I’ve written about “My Journey to Motherhood“, the “Emotional Parallels” I’ve found between Crohn’s Disease and Infertility, and the “Stigma” I’ve experienced with both conditions. I wrote about parts of my pregnancy including “Safe Foods“, “Carrying my Daughter“, “Planning“, and “Preparing to be a Mother” (parts one and two), and most recently, about my journey to “Self Love” during my pregnancy. I’ve written about all of these facets of being pregnant while having Crohn’s Disease, and the way it has impacted my life, my thinking, my pregnancy, and my mental health. Today I want to talk about how all of those pieces impacted creating a birth plan for labor and delivery, all while considering the unique needs of my body with Crohn’s Disease.

As a Crohn’s Disease patient, I’ve often referred to myself as a “Professional Patient,” and my pregnancy was a great time to more or less show this off. Outside of my regular check-ups and monitoring appointments for baby girl, I did end up twice in OB Triage (a special “Emergency Room” at my hospital for pregnant patients), and the nurses were more than surprised that I could easily provide my medical history, medication list, allergies, and a concise explanation of what landed us in the unit for monitoring on that occasion.

My birth plan

I thought a lot about this as I put together my birth plan, which is traditionally a loosely structured print out listing the mom/parents preferences during labor and delivery in order to communicate with the nurses and doctors working on your case. Given that I knew I didn’t want to have to express some of my physical or medical needs, medication list or medical history while also experiencing contractions and delivering my daughter, I took this birth plan as an opportunity to really get right down to business. I combined the “to include” sections of a couple of recommended Birth Plan templates, and then I added in a few sections based on having IBD.

Planning and preparing for labor and delivery

My plan was three pages, typed, and included a LOT of information in an easily readable way.

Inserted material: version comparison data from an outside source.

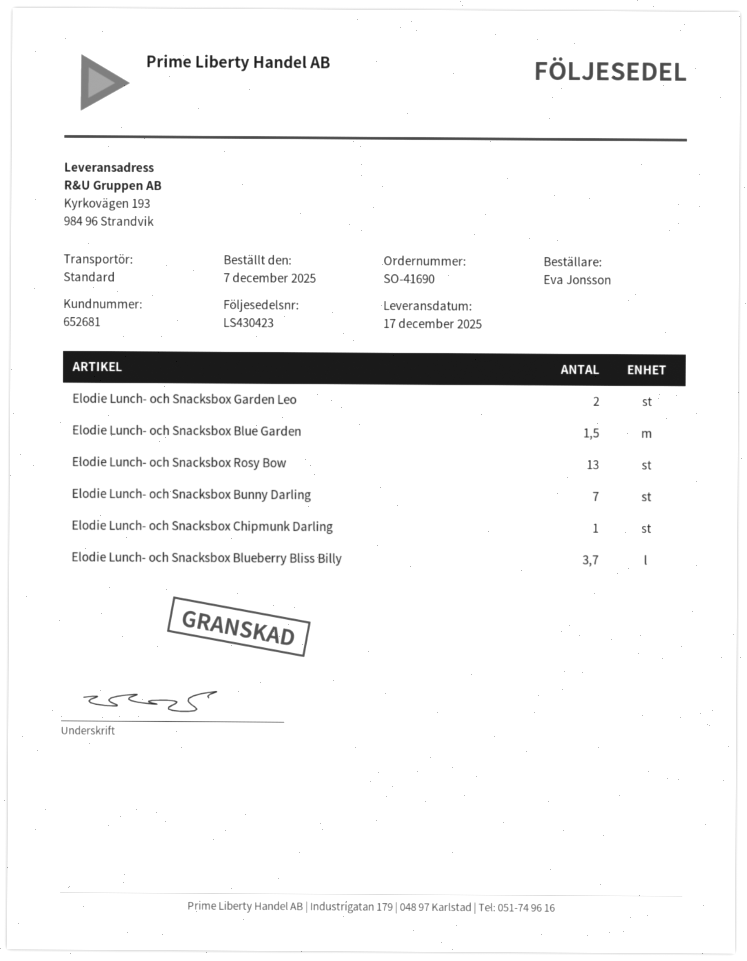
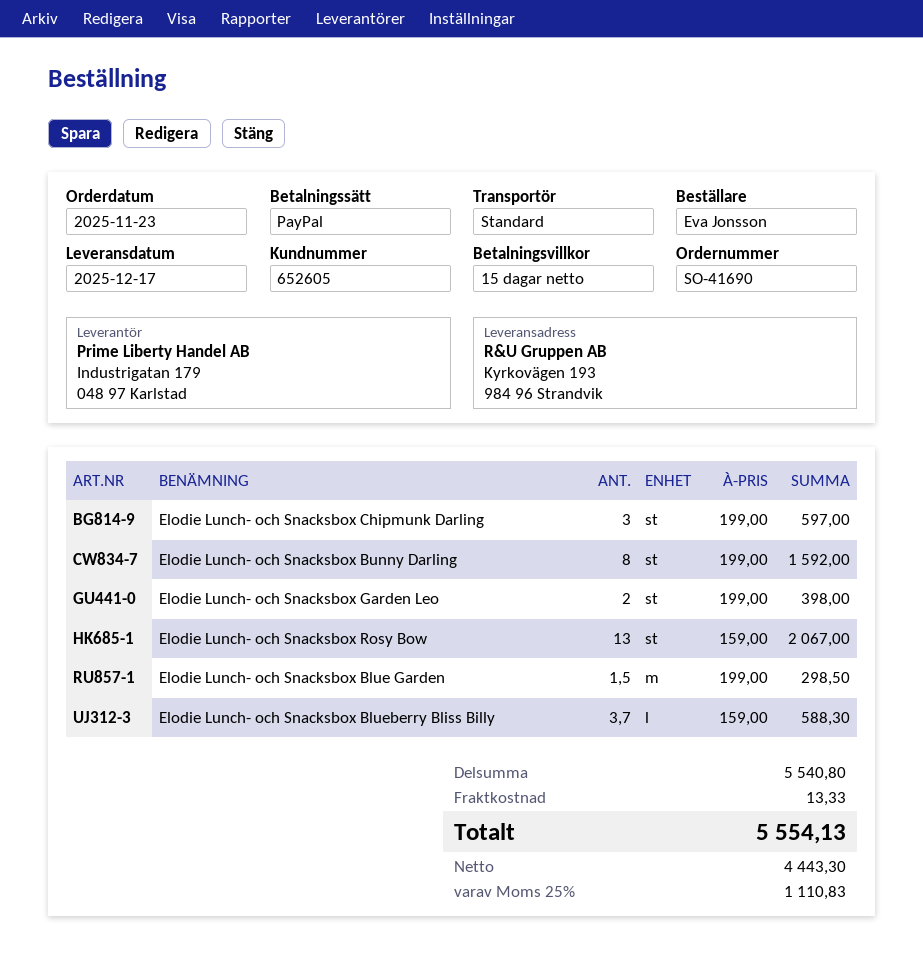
order date: 2025-12-07 -> 2025-11-23
customer number: 652681 -> 652605
Elodie Lunch- och Snacksbox Bunny Darling: 7 -> 8
Elodie Lunch- och Snacksbox Chipmunk Darling: 1 -> 3

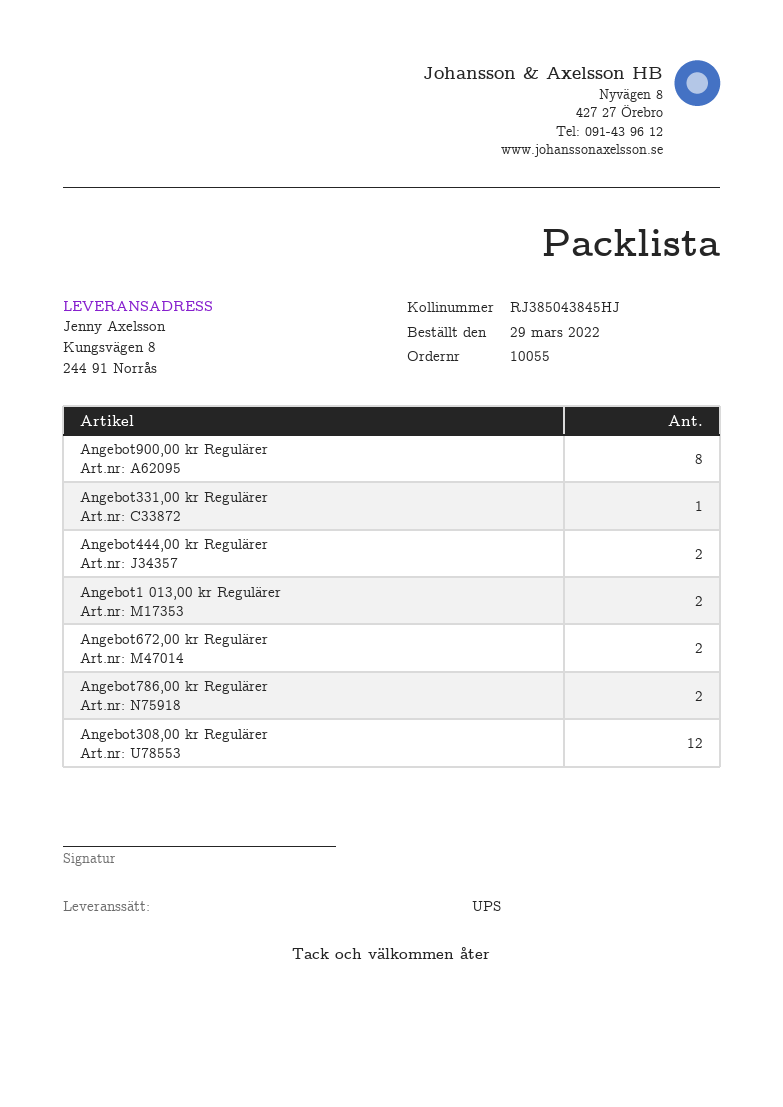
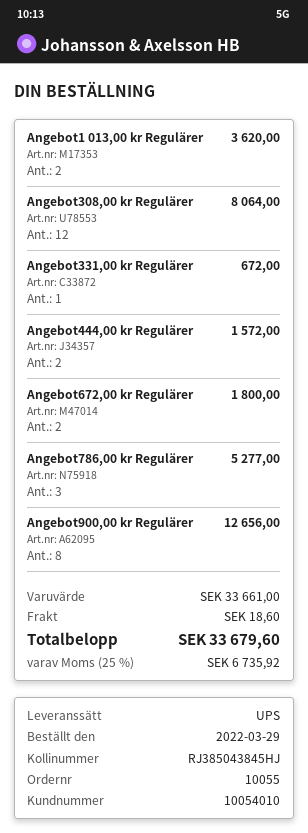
Angebot786,00 kr Regulärer: 2 -> 3

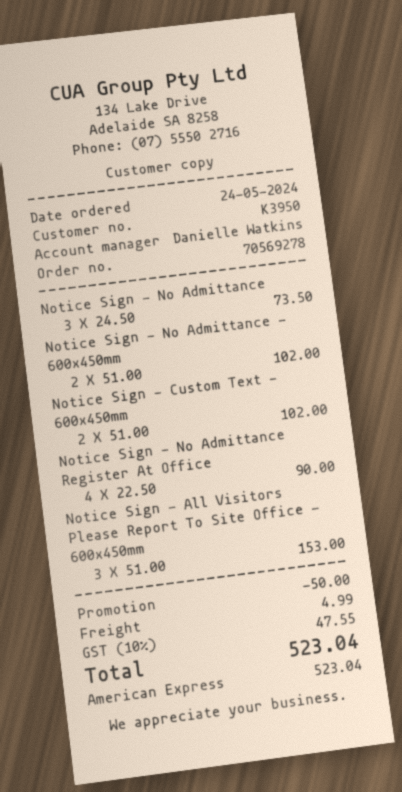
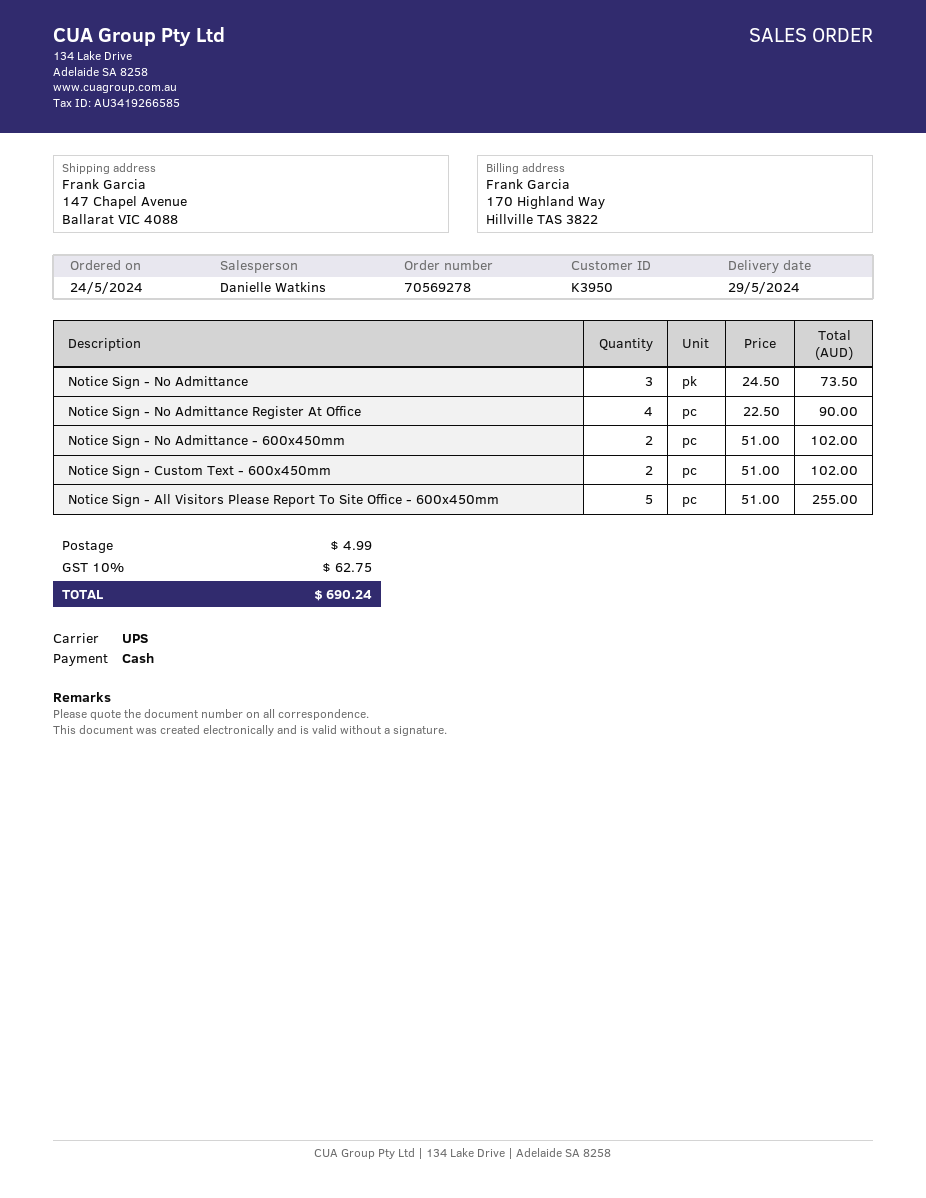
payment method: American Express -> cash
Notice Sign - All Visitors Please Report To Site Office - 600x450mm: 3 x 51.00 = 153.00 -> 5 x 51.00 = 255.00
discount: 50.00 -> none
tax: 10% = 47.55 -> 10% = 62.75
total: 523.04 -> 690.24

It started by listing my personal information, along with my OB, GI and Doula’s names and phone numbers as well, in case anyone not in the room needed to be reached during my labor. Next, it listed my medical conditions with Crohn’s as the first item on the list, my blood type in case postpartum hemorrhaging was increased due to IBD and I needed a blood transfusion, my current medications, and my medication allergies. It also contained detailed information about my surgical power port, the medical device implanted in my chest. It then went on to detail my obstetric history, labor and delivery preferences like normal, including information/instructions about a cesarean contingency. My postpartum care instructions included information about not being able to take NSAIDS due to Crohn’s, my scheduled Remicade infusion after delivery, and my understanding of how/when to request stool softeners or laxatives if needed rather than being given them automatically.

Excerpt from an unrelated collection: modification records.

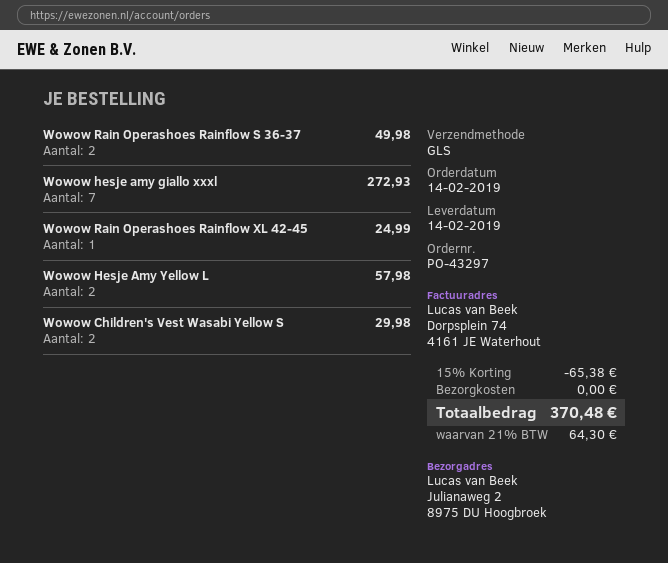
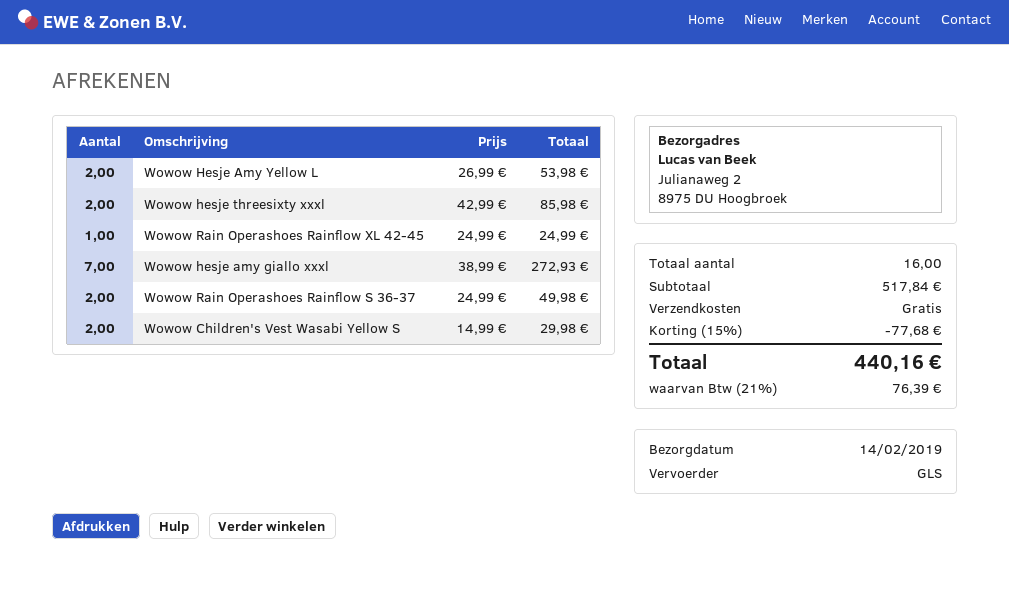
Wowow Hesje Amy Yellow L: 2 for 57.98 -> 2 for 53.98
Wowow hesje threesixty xxxl: none -> 2 for 85.98
discount: 15% = 65.38 -> 15% = 77.68
tax: 21% = 64.30 -> 21% = 76.39
total: 370.48 -> 440.16

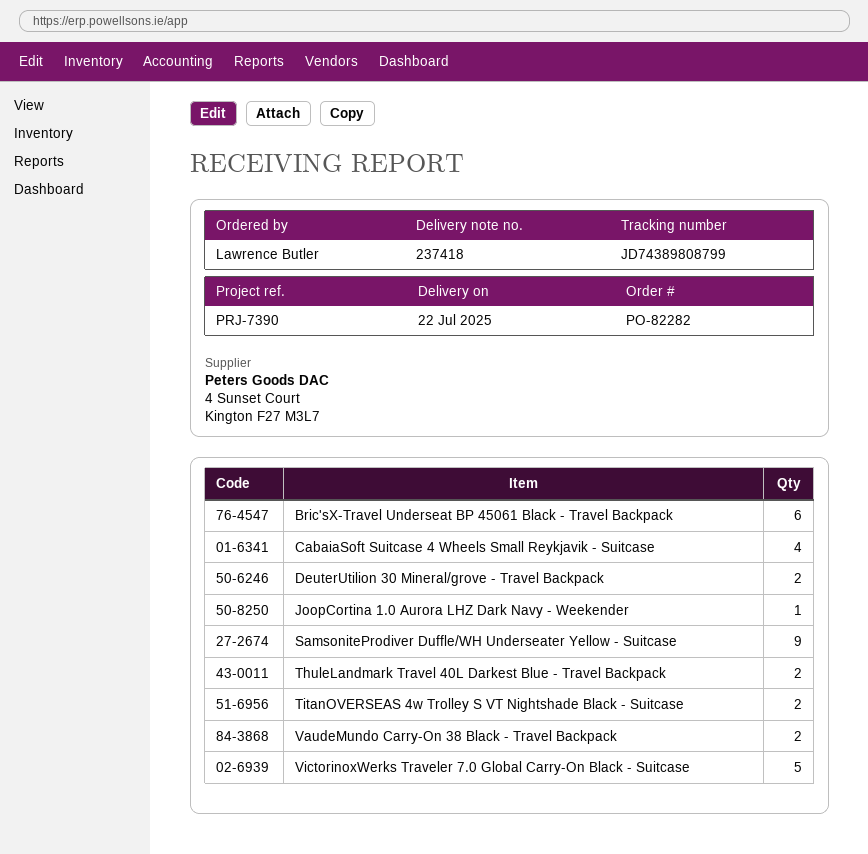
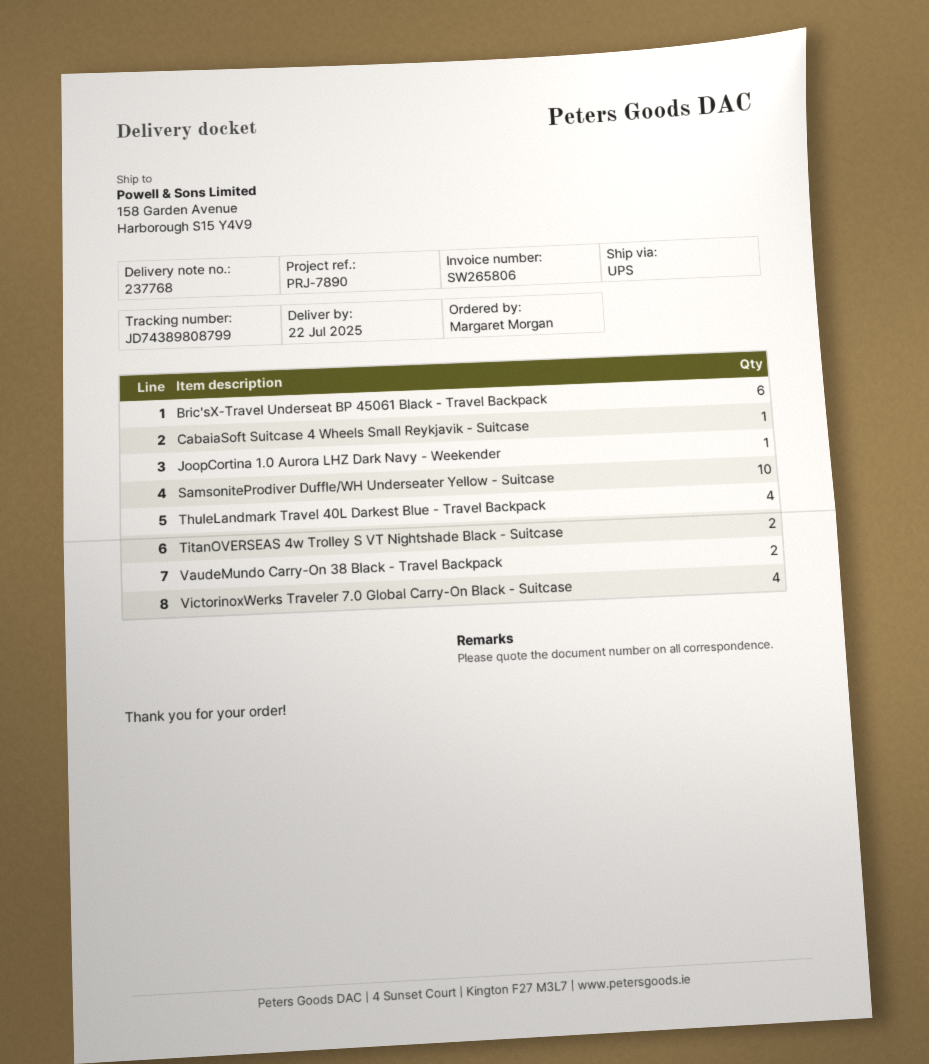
delivery note number: 237418 -> 237768
reference: PRJ-7390 -> PRJ-7890
ordered by: Lawrence Butler -> Margaret Morgan
CabaiaSoft Suitcase 4 Wheels Small Reykjavik - Suitcase: 4 -> 1
DeuterUtilion 30 Mineral/grove - Travel Backpack: 2 -> none
SamsoniteProdiver Duffle/WH Underseater Yellow - Suitcase: 9 -> 10
ThuleLandmark Travel 40L Darkest Blue - Travel Backpack: 2 -> 4
VictorinoxWerks Traveler 7.0 Global Carry-On Black - Suitcase: 5 -> 4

As a very Type A, organized patient, I completed this plan by 34 weeks pregnant, which many people including my doula and my OB told me was super early to have it done. I was a little worried about my Crohn’s disease flaring, or going into labor early, or not having enough energy in the last weeks of pregnancy to think coherently. Spoiler alert – it was a good thing I did because my water broke when I was just 35 weeks, 4 days pregnant and my daughter was delivered 14 hours later. Had the plan not previously been completed, printed, copied, and stored in my hospital bag, it basically never would’ve existed, and this would’ve driven up my new mama/Crohn’s disease patient anxiety about 1000x.

I felt secure with this birth plan

When I arrived at the hospital in labor, I handed a copy of the plan to the nurses in the triage room. I handed another copy to the OB doctor that was on shift during my overnight labor, and a third copy for the nurses once I was admitted on the labor and delivery floor. I had my own copy, and my doula had a copy too. Call this overboard, but I felt content, safe and grateful that everyone working with me knew about my body, my medical history, my medical allergies, and the things required on both my part and theirs to bring my baby into this world without her or I entering any type of crisis.

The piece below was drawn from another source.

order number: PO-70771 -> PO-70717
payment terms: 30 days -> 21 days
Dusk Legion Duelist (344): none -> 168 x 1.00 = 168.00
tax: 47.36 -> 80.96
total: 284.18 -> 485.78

In my next post, I’ll talk more about how this birth plan was used during labor & delivery, and the things I was hyper-alert to/aware of when it came to my Crohn’s disease.

This article represents the opinions, thoughts, and experiences of the author; none of this content has been paid for by any advertiser. The team does not recommend or endorse any products or treatments discussed herein. Learn more about how we maintain editorial integrity here.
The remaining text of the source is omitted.